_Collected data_
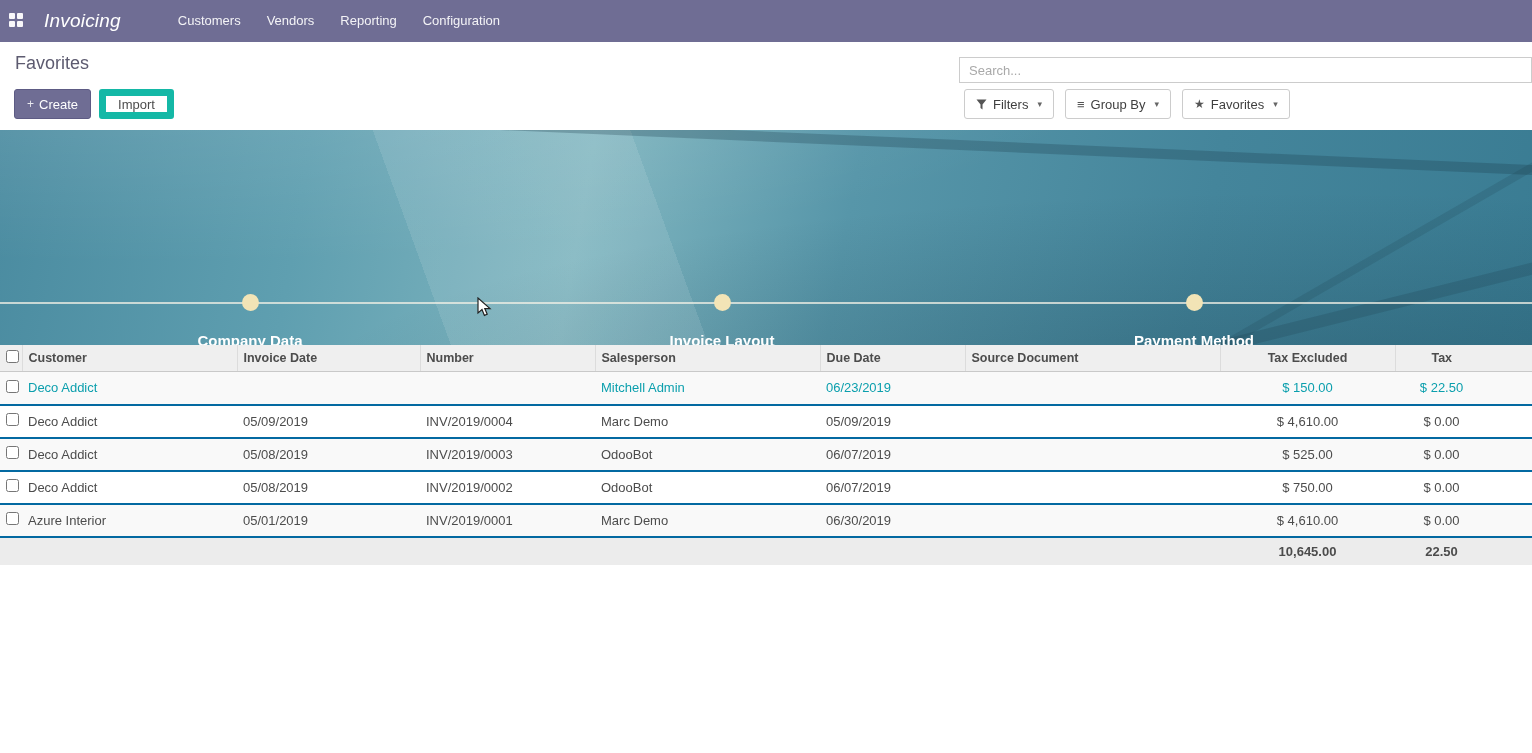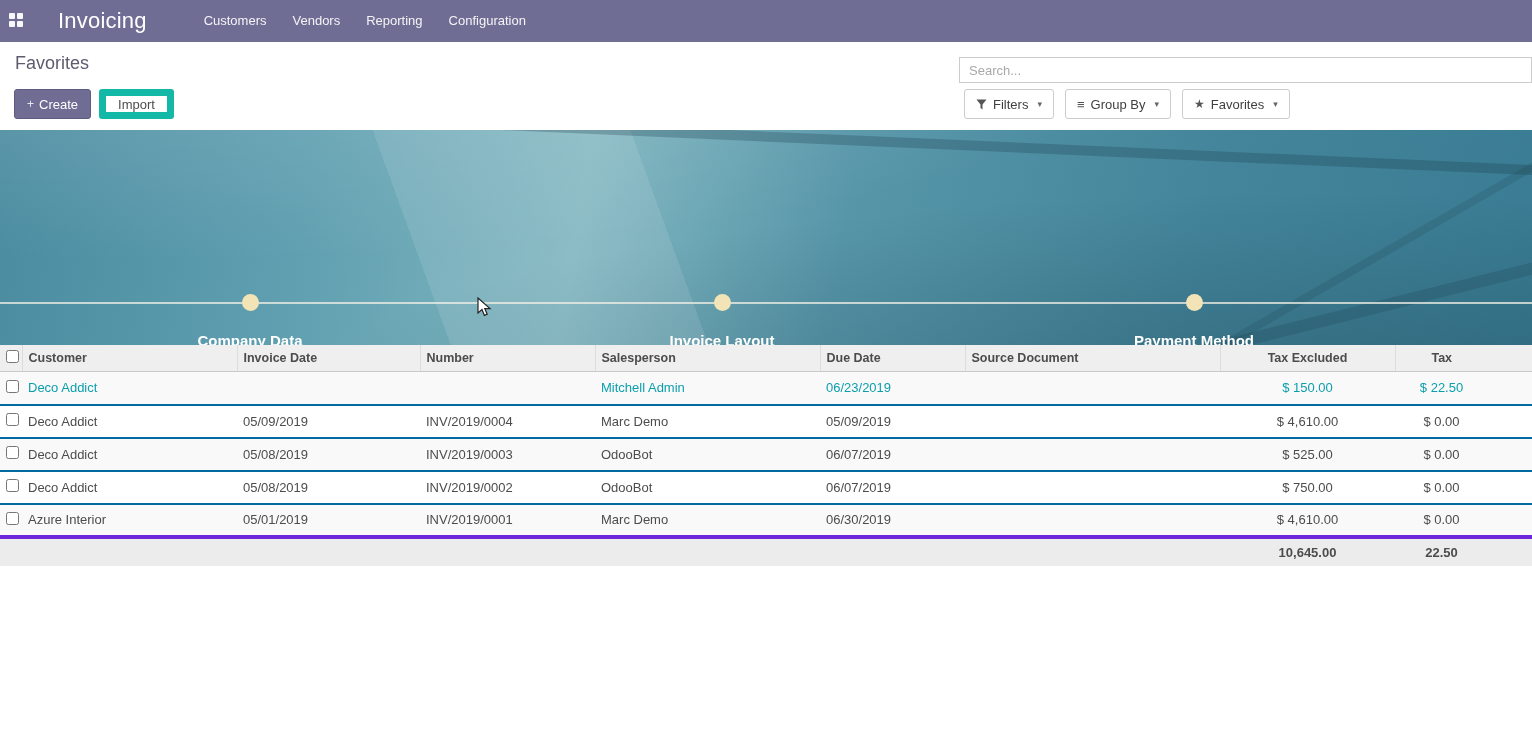"Invoicing" .app-title { font-size: 22px -> 19px; font-style: none -> italic; margin-left: 33px -> 19px }
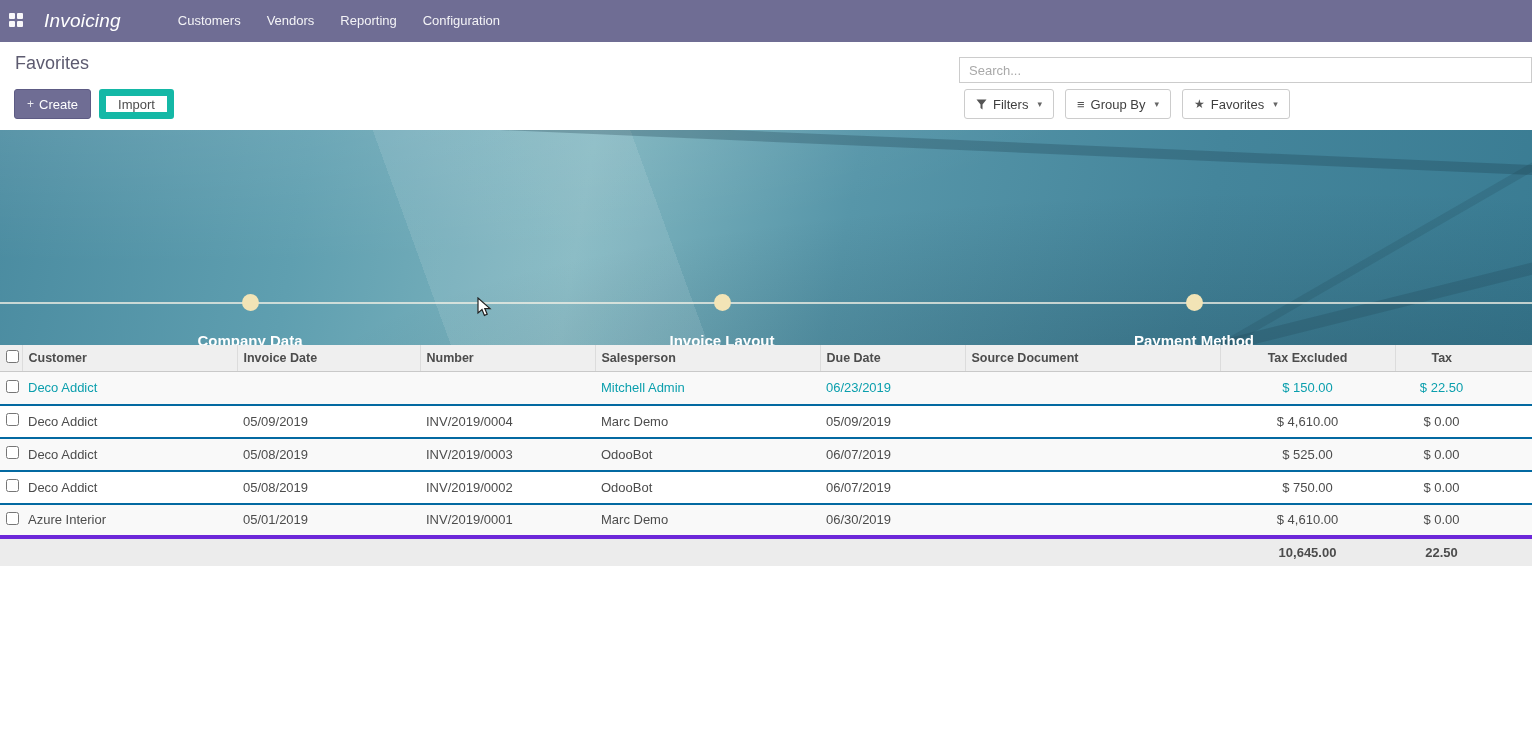"10,645.00" tfoot td { border-top: 4px solid #6d28d9 -> 2px solid #6d28d9 }
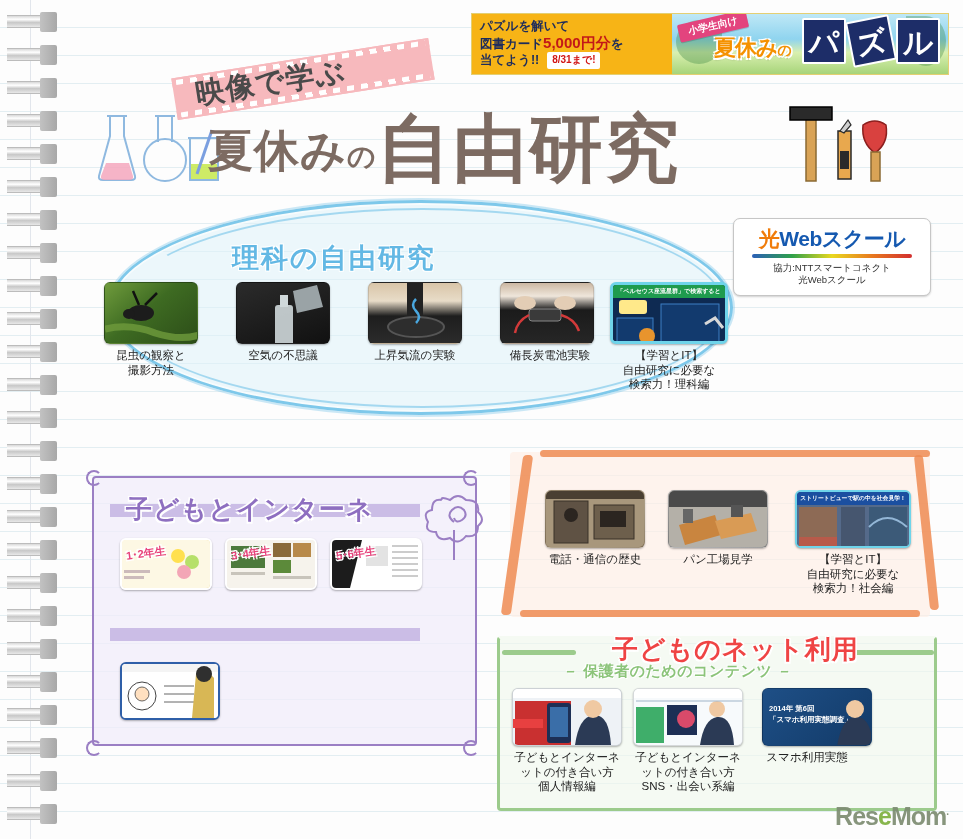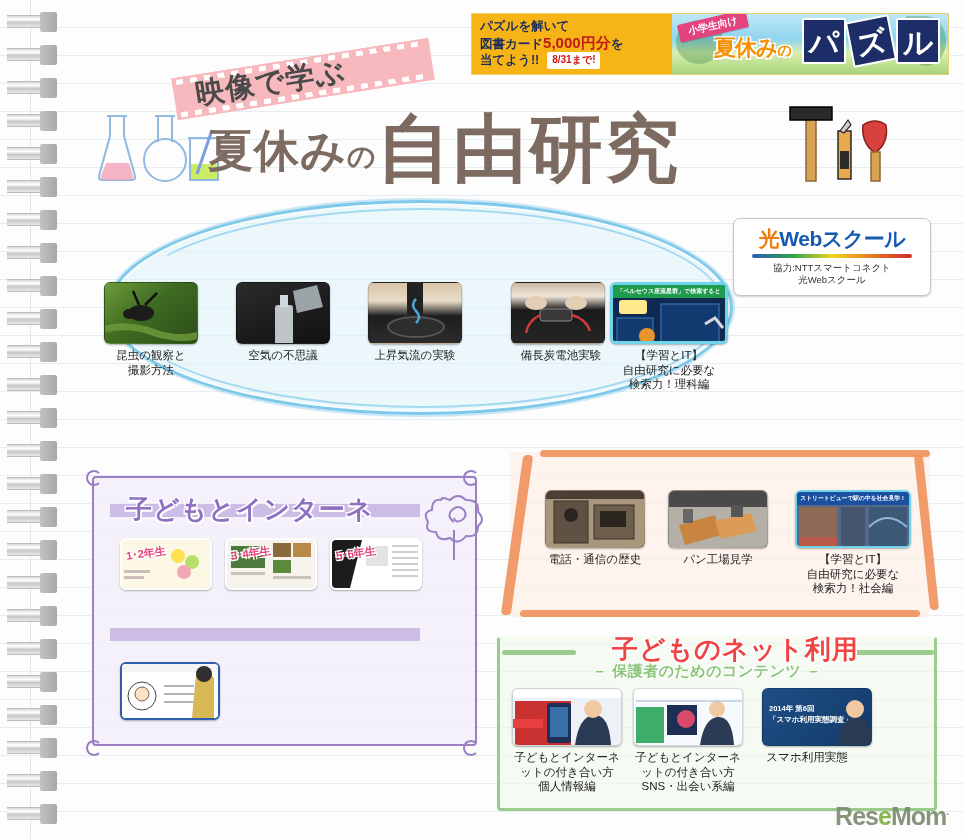"理科の自由研究" div.sec-title-blue { html: none -> <div> <span>理科の自由研究</span> </div> }
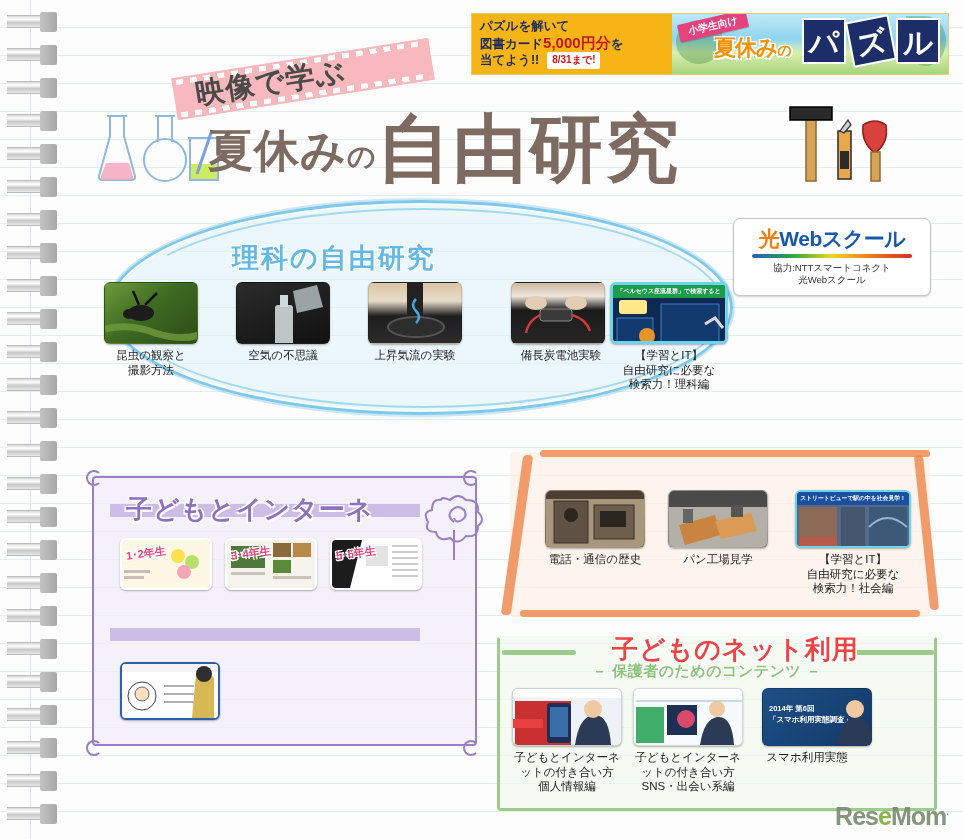"備長炭電池実験" div.card { left: 511px -> 500px }
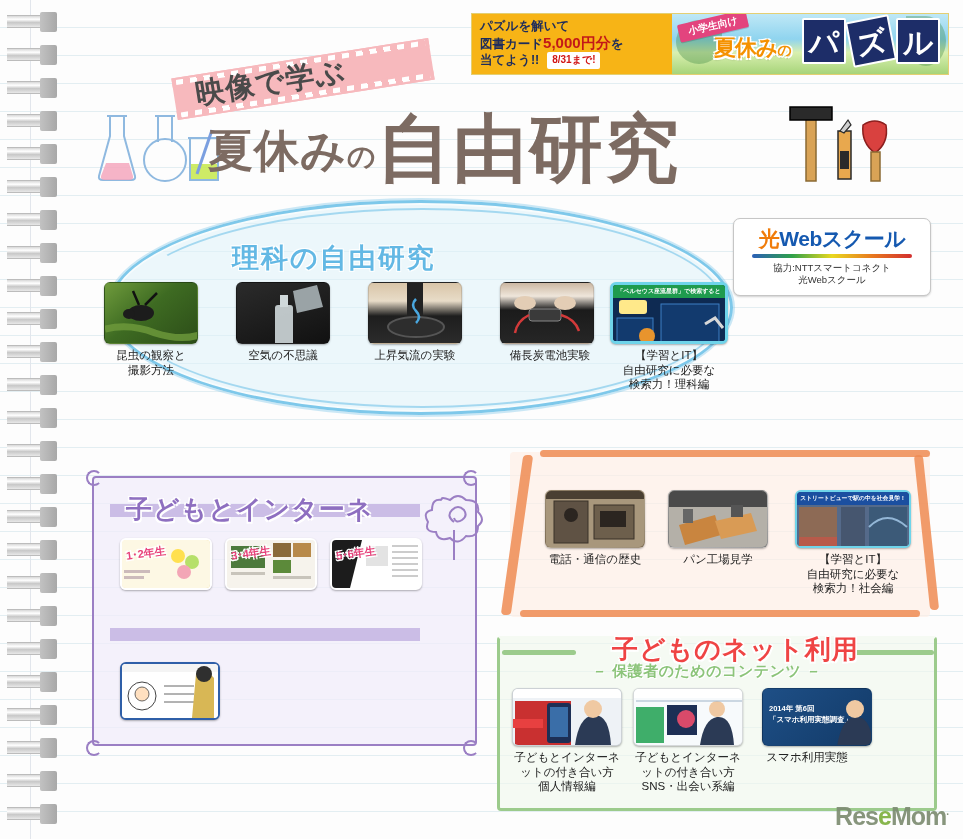"－ 保護者のためのコンテンツ －" .green-sub { left: 592px -> 563px }
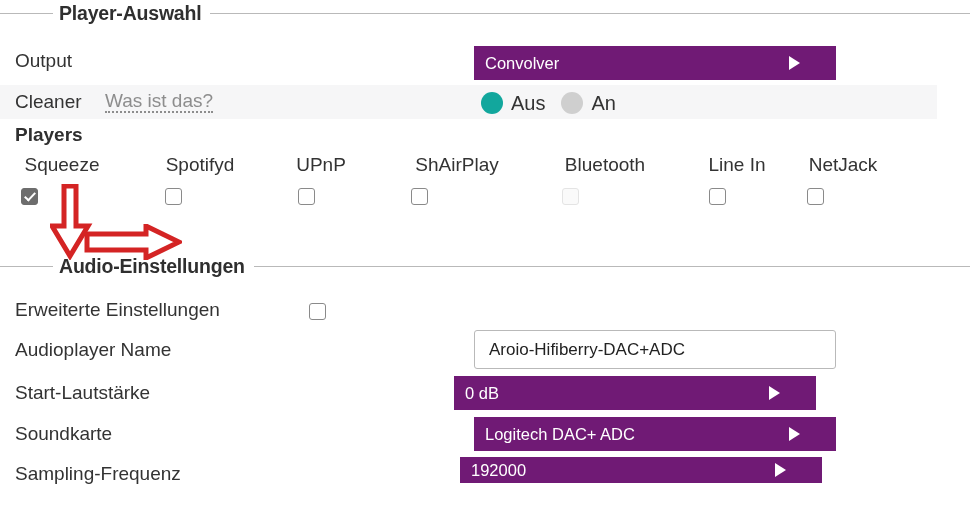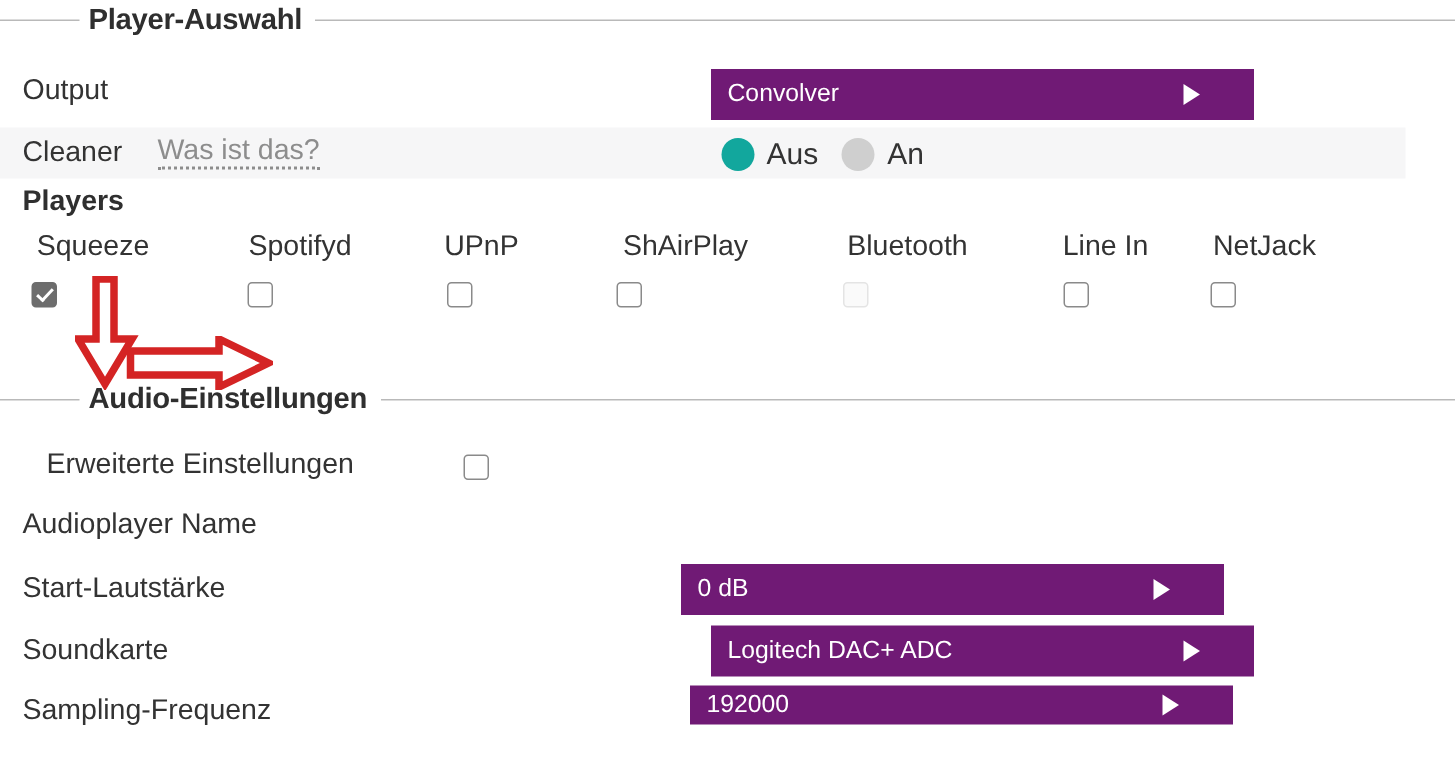"Erweiterte Einstellungen" div.row-label { margin-left: 16px -> none }
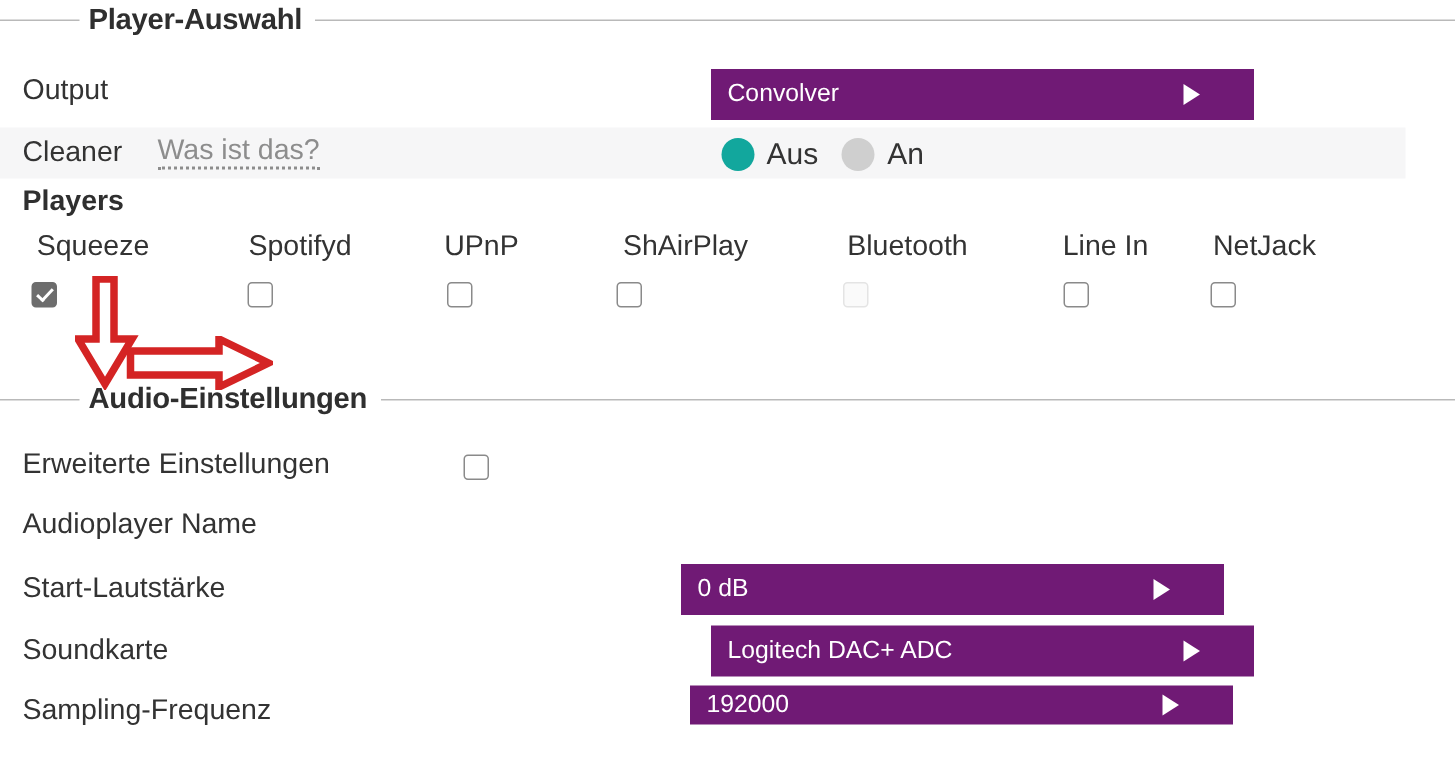"Aroio-Hifiberry-DAC+ADC" div.textinput { html: none -> <div> <span>Aroio-Hifiberry-DAC+ADC</span> </div> }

_Activity_
Return verbatim every line from the line containing "border-top: 4px solid" to the last line of the entries above, inclusive, and leave out the pictures.

_Task result_
"10,645.00" tfoot td { border-top: 4px solid #6d28d9 -> 2px solid #6d28d9 }
"理科の自由研究" div.sec-title-blue { html: none -> <div> <span>理科の自由研究</span> </div> }
"備長炭電池実験" div.card { left: 511px -> 500px }
"－ 保護者のためのコンテンツ －" .green-sub { left: 592px -> 563px }
"Erweiterte Einstellungen" div.row-label { margin-left: 16px -> none }
"Aroio-Hifiberry-DAC+ADC" div.textinput { html: none -> <div> <span>Aroio-Hifiberry-DAC+ADC</span> </div> }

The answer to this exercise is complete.